Générosité du public : la Cour des comptes rend un premier rapport détaillé
La Cour des comptes a rendu son premier rapport sur le contrôle des organismes ayant recours à la générosité publique ou bénéficiant de dons ouvrant droit à un avantage fiscal. La juridiction souligne « des efforts de professionnalisation du secteur », mais alerte sur le peu d’effets des rares déclarations de non-conformité.
Est-ce que les dons du public servent bien la cause pour laquelle ils ont été versés ? C’est ce qu’analyse le rapport de la Cour des comptes publié le 18 mars intitulé « Le contrôle de la générosité publique au service d’une plus grande transparence ».
Il s’agit du premier rapport sur le sujet publié par la juridiction financière depuis l’ordonnance du 23 mars 2022, qui prévoit la remise tous les deux ans au gouvernement et au Parlement d’un compte rendu des activités de contrôle des organismes faisant appel à la générosité publique ou bénéficiant de dons ouvrant droit à un avantage fiscal, et des suites données aux déclarations de non-conformité.
En effet, depuis 2009, la Cour des comptes contrôle les organismes pour se prononcer sous forme d’avis de conformité ou de déclarations de non-conformité de ces organismes. Elle se fonde notamment sur le compte emplois-ressources (CER) dans lequel ils décrivent à quoi servent les dons collectés, c’est-à-dire soit à financer les actions concrètes pour lesquelles l’organisme recueille des dons (leurs « missions sociales »), soit à financer les frais de fonctionnement et de collecte.
Une seule sanction constatée par la Cour
En quinze ans, la Cour a prononcé 33 avis de conformité, dont 16 avec réserves, et cinq déclarations de non conformité, rapporte-t-elle.
Ces déclarations de non-conformité ont été prononcées contre l'Union nationale des aveugles et déficients visuels (Unadev), la Fondation Assistance aux animaux, la Fondation agir contre l'exclusion (Face), SOS Education et le fonds de dotation Lucie Care.
Sur ces cinq déclarations transmises au ministre du Budget pour qu’il envisage une suspension de l’avantage fiscal, « une seule a été suivie d’effets », rapporte la juridiction qui en conclut que « le régime actuel de sanction n’est pas approprié, car trop peu mobilisé ». La sanction en question, une suspension d’un an de l’avantage fiscal pour les donateurs, a été prononcée en 2023 à l’encontre du fonds de dotation Lucie Care, qui a ensuite demandé le placement en liquidation judiciaire.
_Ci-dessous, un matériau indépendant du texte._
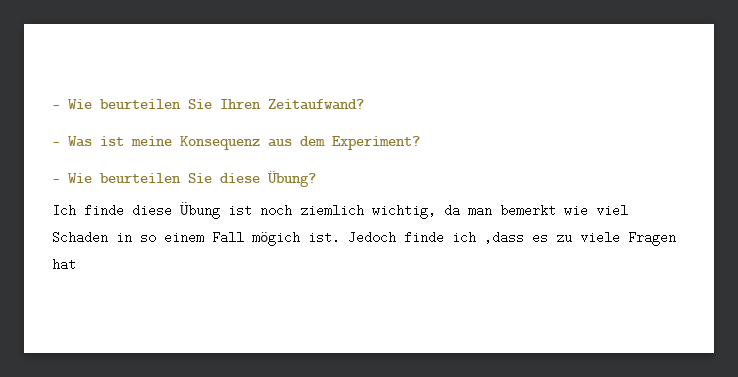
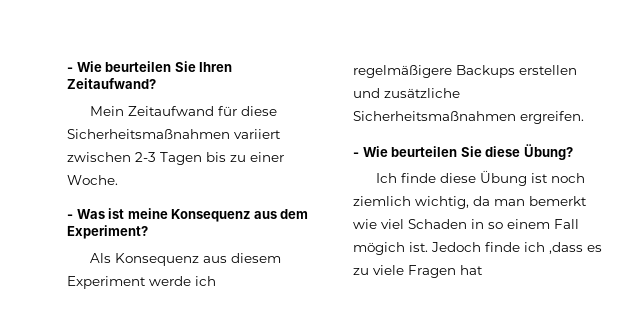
+ Mein Zeitaufwand für diese Sicherheitsmaßnahmen variiert zwischen 2-3 Tagen bis zu einer Woche.
+ Als Konsequenz aus diesem Experiment werde ich regelmäßigere Backups erstellen und zusätzliche Sicherheitsmaßnahmen ergreifen.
Pour plus d’usage par les pouvoirs publics, le rapport suggère une gradation des sanctions c’est-à-dire la possibilité de réduire plutôt que de supprimer l’avantage fiscal des structures épinglées en ne l’appliquant qu’à une partie des dons.
« Des efforts de professionnalisation du secteur »
Dans son rapport, la Cour alerte également sur certains modes de collecte, comme les cagnottes qui « réalisent parfois une forme d’appel à la générosité du public sans être assujetties aux obligations usuelles en la matière » et donc ne relèvent pas directement des compétences de la Cour.
Elle soulève également la question de la variété des formes juridiques possibles pour les organismes. « Les fonds de dotation, les fondations abritées, et la coexistence au sein d’un même ensemble de plusieurs entités sans respect de leur gouvernance propre soulèvent des questions qui méritent l’attention du législateur », note la juridiction.
Hormis ces points d’attention, la Cour des comptes note un bon usage des fonds collectés et une transparence vis-à-vis des donateurs. Après avoir contrôlé plus de deux tiers des structures qui collectent plus de 10 millions d’euros par an depuis 2009, la juridiction salue « des efforts de professionnalisation du secteur ».
Pour rappel, les dons au profit des associations ouvrent droit à une réduction d'impôt sur le revenu de 66 % à 75 % du montant versé en fonction des associations et dans la limite de 20 % du revenu imposable. Une étude des Finances publiques montre qu’en 2021, 3,26 milliards de dons ont été déclarés par des particuliers. Sur les 5,9 milliards de dons déclarés au total à l’administration fiscale, la moitié ont été pris en charge par l’État par le mécanisme de la réduction d’impôts.